_What you should do:_
For the listing below, return the line containing "text-decoration: underline ->", the line containing "margin-top: 13px ->", and all lines in between, exactly as written and nothing else.

_Extracted information:_
──────────────────────────────
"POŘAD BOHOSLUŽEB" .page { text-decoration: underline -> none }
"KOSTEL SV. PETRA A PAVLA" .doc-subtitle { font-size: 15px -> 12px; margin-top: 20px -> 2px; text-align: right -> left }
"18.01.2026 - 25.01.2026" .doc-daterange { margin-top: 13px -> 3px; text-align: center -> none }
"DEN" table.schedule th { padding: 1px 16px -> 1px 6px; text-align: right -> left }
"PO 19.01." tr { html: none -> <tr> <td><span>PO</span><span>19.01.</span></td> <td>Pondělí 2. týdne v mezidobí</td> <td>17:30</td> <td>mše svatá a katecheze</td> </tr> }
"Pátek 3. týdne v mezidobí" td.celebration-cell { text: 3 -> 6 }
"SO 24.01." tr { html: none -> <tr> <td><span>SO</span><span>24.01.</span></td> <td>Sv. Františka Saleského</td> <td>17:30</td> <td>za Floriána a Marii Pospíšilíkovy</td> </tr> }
──────────────────────────────
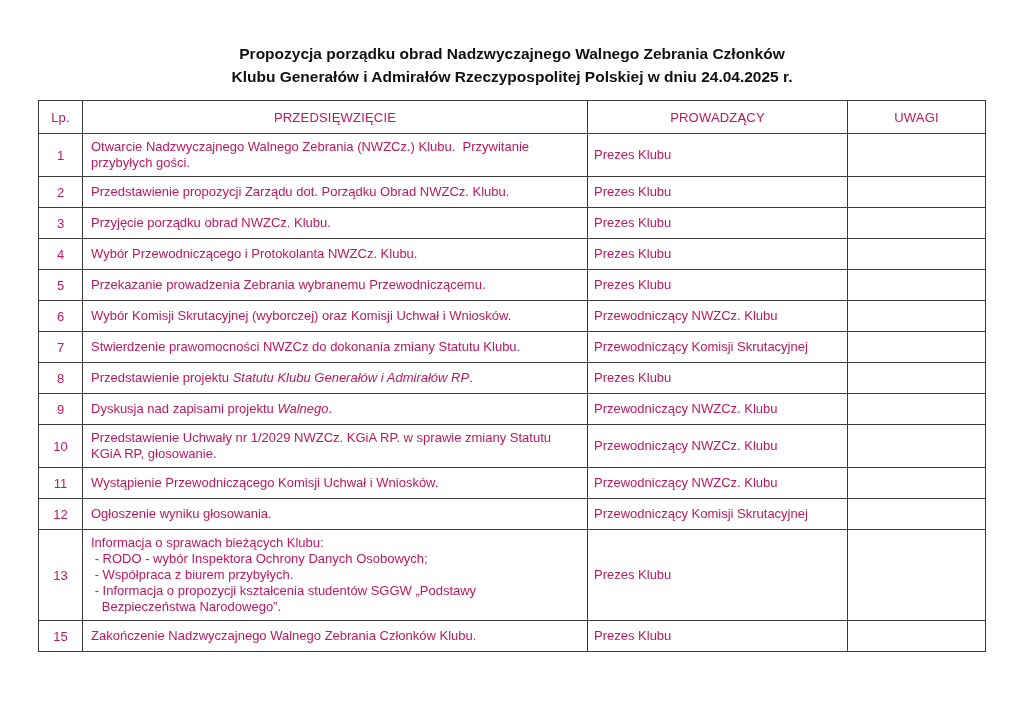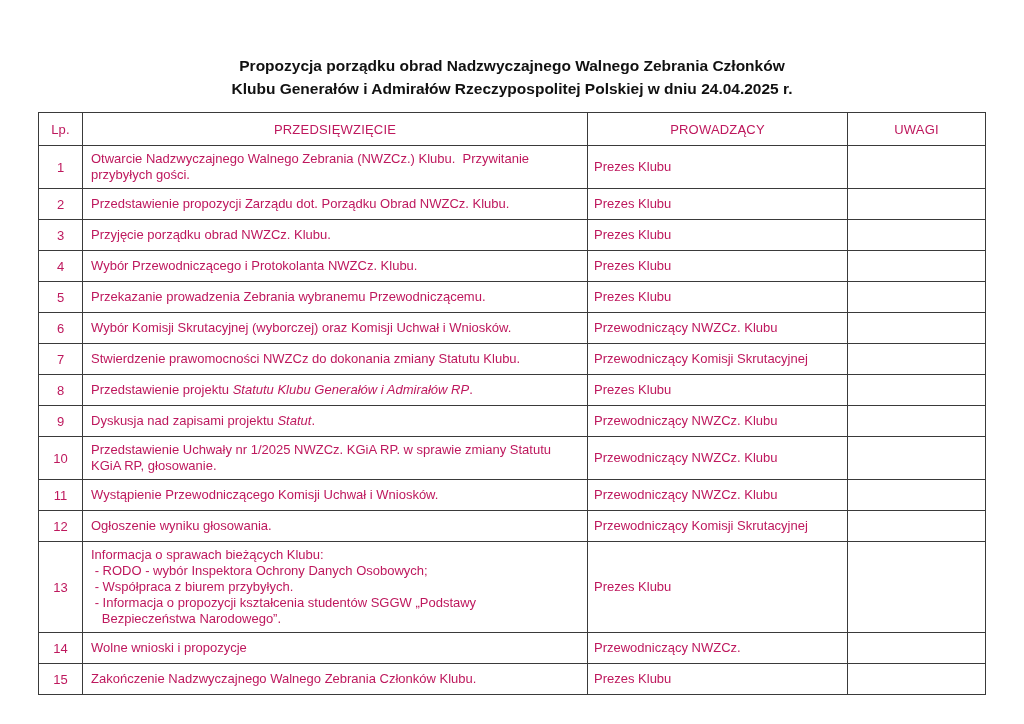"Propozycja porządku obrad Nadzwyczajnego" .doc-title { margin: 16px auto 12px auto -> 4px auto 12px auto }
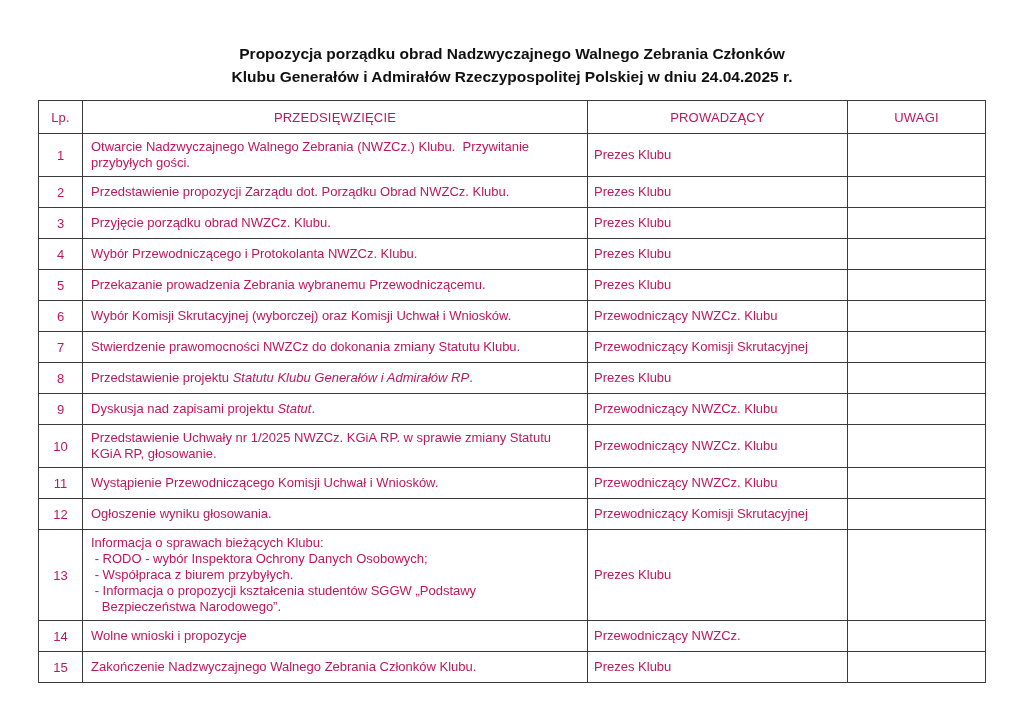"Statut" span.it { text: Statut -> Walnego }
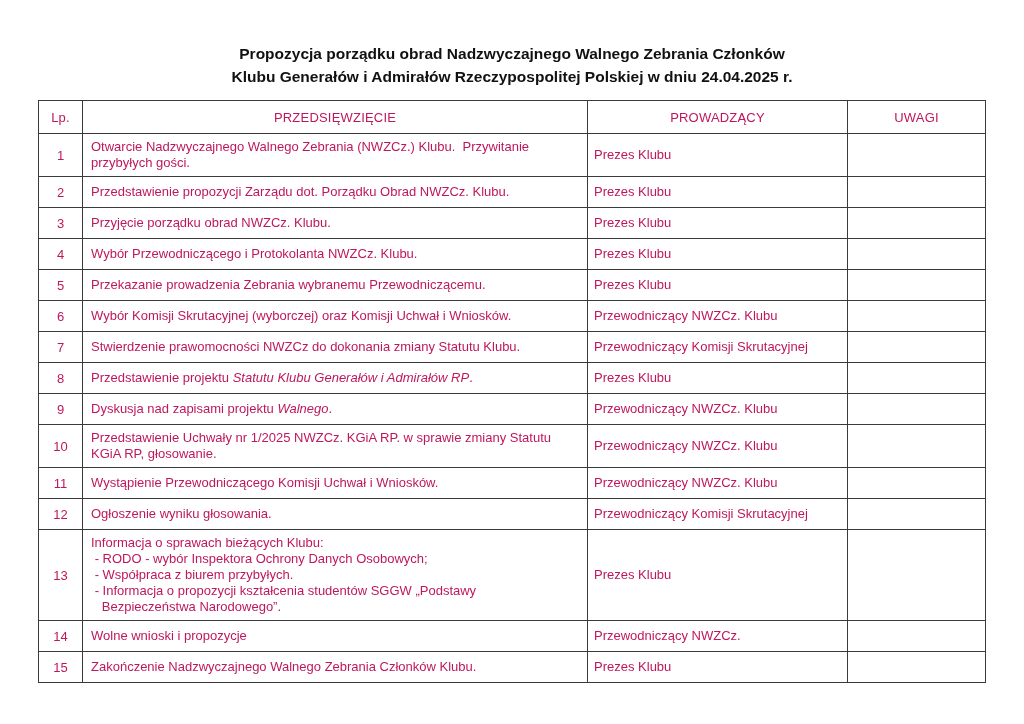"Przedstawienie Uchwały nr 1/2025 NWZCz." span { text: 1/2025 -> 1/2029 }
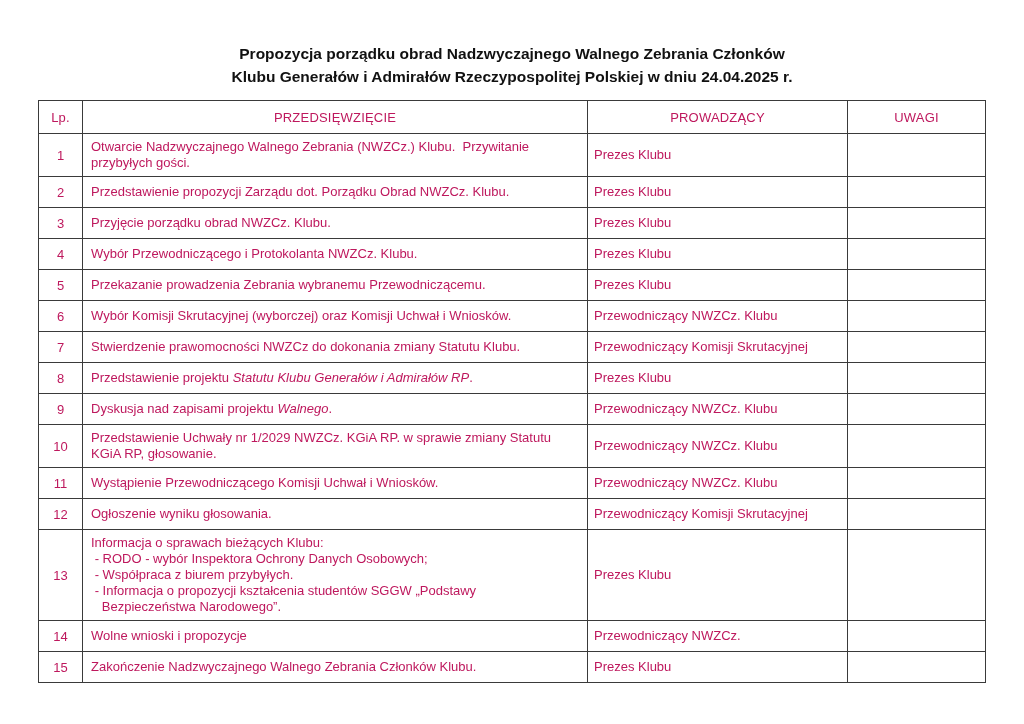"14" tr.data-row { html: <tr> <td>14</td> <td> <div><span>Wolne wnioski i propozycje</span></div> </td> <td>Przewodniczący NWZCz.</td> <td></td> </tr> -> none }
──────────────────────────────
_Solution to the exercise:_
"POŘAD BOHOSLUŽEB" .page { text-decoration: underline -> none }
"KOSTEL SV. PETRA A PAVLA" .doc-subtitle { font-size: 15px -> 12px; margin-top: 20px -> 2px; text-align: right -> left }
"18.01.2026 - 25.01.2026" .doc-daterange { margin-top: 13px -> 3px; text-align: center -> none }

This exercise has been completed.